Syfy has renewed freshman space opera The Expanse for season 2, also increasing the season order from 10 to 13 episodes according to Deadline. The show is only 4 episodes into season 1 but due to the long preparation time required by heavy special effects Alcon, the production company, starting writing season 2 scripts last May.
Luckily The Expanse premiered to strong reviews, drawing 1.1 million people for the cable premiere. That first episode had been made available online nearly three weeks before the broadcast date and roughly 4.5 million people checked it out online.
Though viewership for follow-up episodes is down by nearly half comments remain positive and people seem hopeful.
Really don't feel like writing a long post, so can you guys just share this & tell everyone @ExpanseSyfy rocks & to watch on Tuesday? 😉
— Geek Girl Diva (@geekgirldiva) January 1, 2016
This week’s ep of #TheExpanse was stupid-good. Not sure why Syfy released it in the TV tumbleweed that is Dec, but I hope it’s doing well.
— Matt Fowler (@TheMattFowler) December 31, 2015
The show is based on a novel series by Daniel Abraham and Ty Franck, writing under pen name James S.A. Corey. Their first book in the series, Leviathan Wakes, was nominated for a both Hugo and Locus awards in 2012.
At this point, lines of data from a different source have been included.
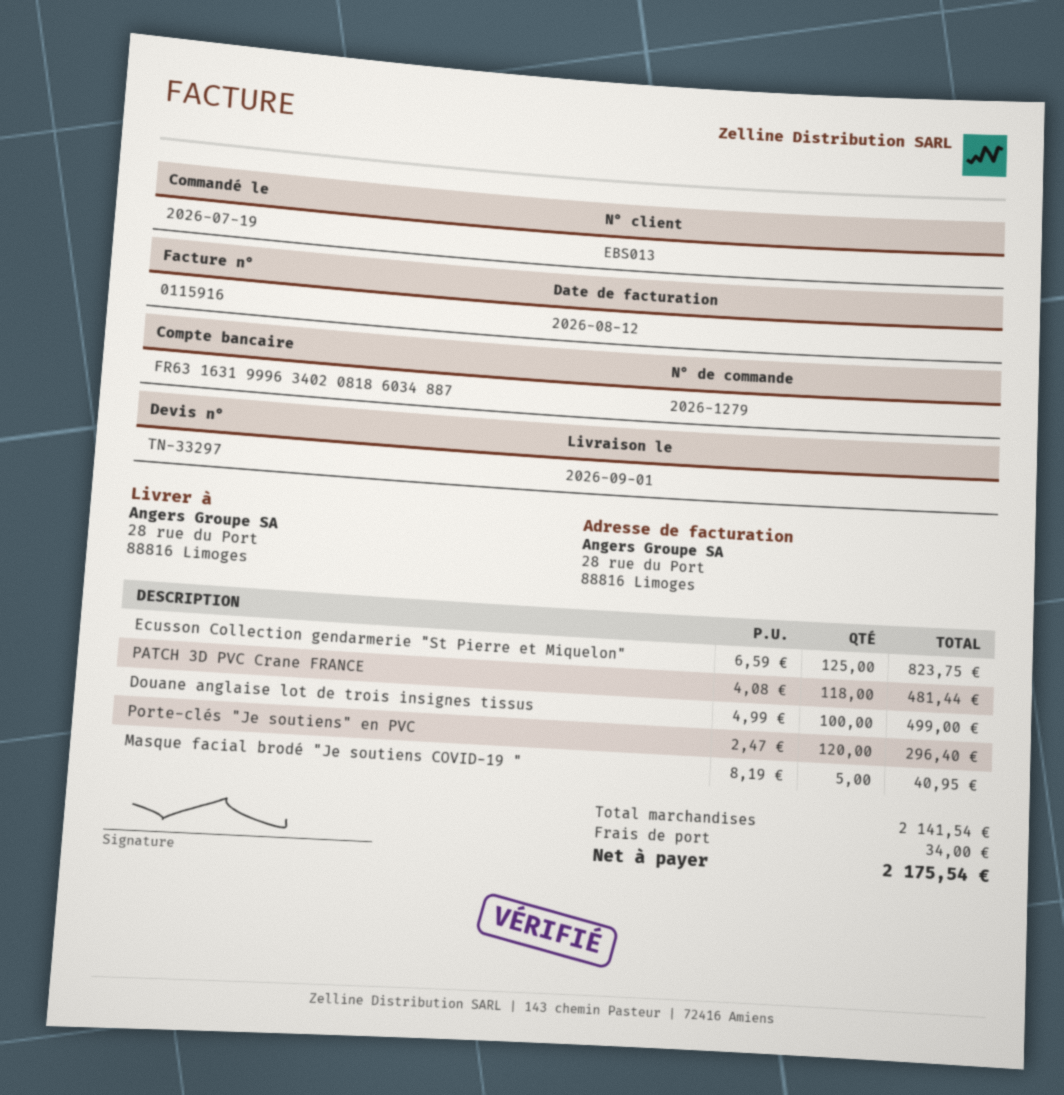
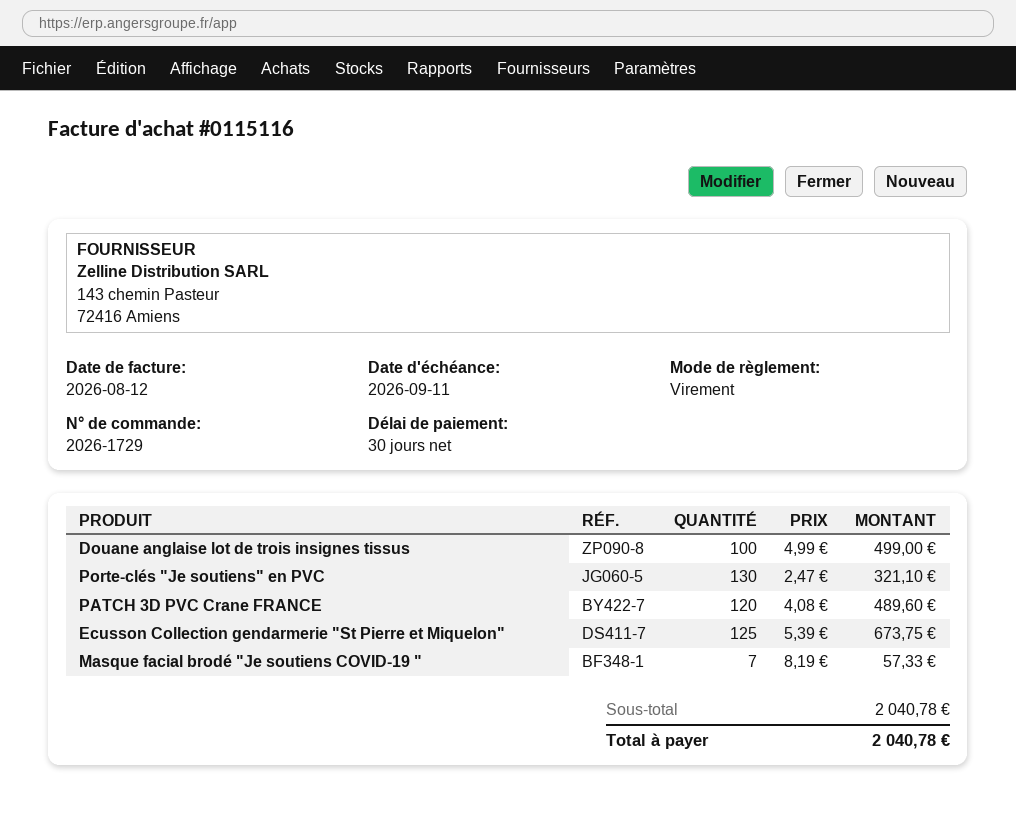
order number: 2026-1279 -> 2026-1729
invoice number: 0115916 -> 0115116
Ecusson Collection gendarmerie "St Pierre et Miquelon": 125 x 6.59 = 823.75 -> 125 x 5.39 = 673.75
PATCH 3D PVC Crane FRANCE: 118 x 4.08 = 481.44 -> 120 x 4.08 = 489.60
Porte-clés "Je soutiens" en PVC: 120 x 2.47 = 296.40 -> 130 x 2.47 = 321.10
Masque facial brodé "Je soutiens COVID-19 ": 5 x 8.19 = 40.95 -> 7 x 8.19 = 57.33
subtotal: 2141.54 -> 2040.78
shipping: 34.00 -> none
total: 2175.54 -> 2040.78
The Expanse is set in a version of the future, 200 years forward, where man has colonized the solar system. Thomas Jane stars as a blue-collar police detective who stumbles into a planet-spanning conspiracy while investigating a missing person. Three storylines, also starring Steven Strait as a ship’s officer and Shohreh Aghdashloo as an off-world U.N. representative, weave together into a political-action-mystery-drama.
Though it’s one of Syfy’s most expensive shows to-date, Expanse boasts a strong team including Mark Fergus (Children of Men) as a writer. Viewers may have grown skeptical of new Syfy original series as some promising sci-fi shows like Helix, Continuum, and Defiance quickly turned disappointing. But lets remember, these were all better than cheap reality fare like The Wil Wheaton Project and WWE.
I think Rob Owen, critic for the Pittsburgh Post-Gazette perhaps summed it up best: “It’s not Battlestar Galactica-quality – neither was BSG at its outset – but it is the best Syfy scripted series since BSG.”